ABOUT THIS TASK.
An exact copy of each line below is needed, with no images in it.

[DATA — start]

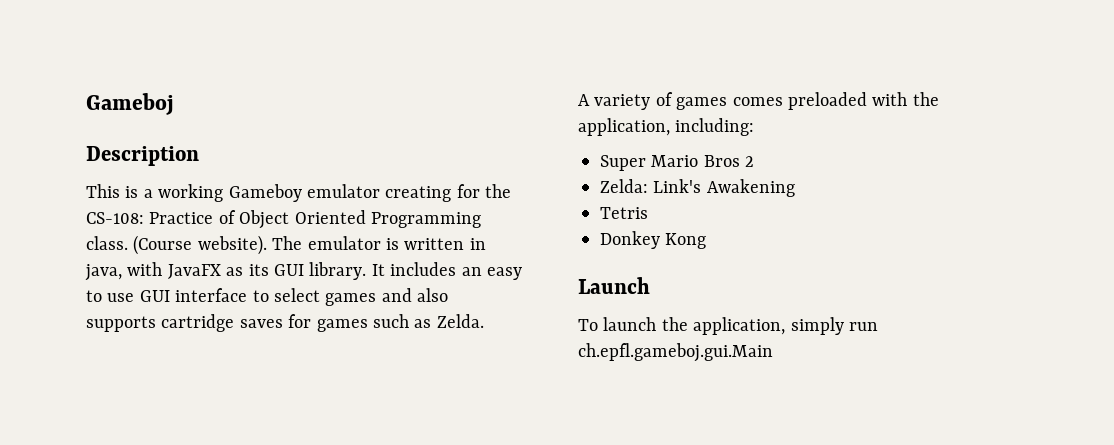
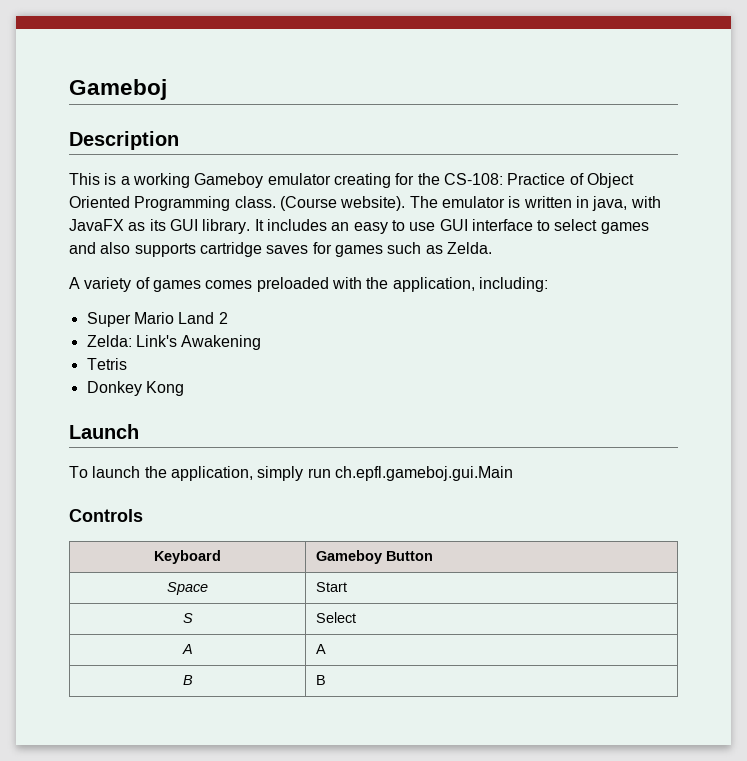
[703,155,740,167] Bros -> [178,312,215,324] Land
(773, 352) none -> [69,509,143,522] [154,550,221,564] [316,550,434,564] [167,582,208,595] [316,582,348,592] [182,613,193,623] [316,612,357,623] [181,644,193,654] [316,644,327,654] [182,675,193,685] [316,675,327,685] // Controls // Keyboard | Gameboy Button // Space | Start // S | Select // A | A // B | B

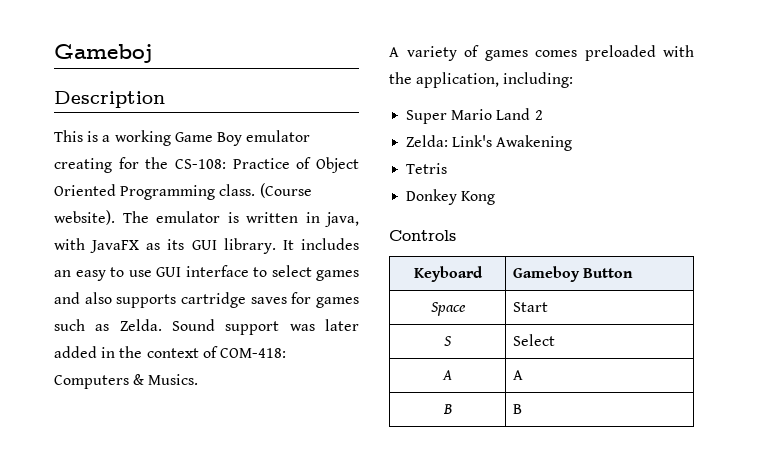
[194,173,264,188] Gameboy -> [174,132,242,146] Game Boy
(492, 248) none -> [172,319,359,335] [54,346,286,358] [54,374,199,389] Sound support was later added in the context of COM-418: Computers & Musics.
[69,424,139,439] [69,466,513,481] // Launch // To launch the application, simply run ch.epfl.gameboj.gui.Main -> (496, 198) none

[DATA — finish]

RESPONSE TO THIS TASK.
[703,155,740,167] Bros -> [178,312,215,324] Land
(773, 352) none -> [69,509,143,522] [154,550,221,564] [316,550,434,564] [167,582,208,595] [316,582,348,592] [182,613,193,623] [316,612,357,623] [181,644,193,654] [316,644,327,654] [182,675,193,685] [316,675,327,685] // Controls // Keyboard | Gameboy Button // Space | Start // S | Select // A | A // B | B

[194,173,264,188] Gameboy -> [174,132,242,146] Game Boy
(492, 248) none -> [172,319,359,335] [54,346,286,358] [54,374,199,389] Sound support was later added in the context of COM-418: Computers & Musics.
[69,424,139,439] [69,466,513,481] // Launch // To launch the application, simply run ch.epfl.gameboj.gui.Main -> (496, 198) none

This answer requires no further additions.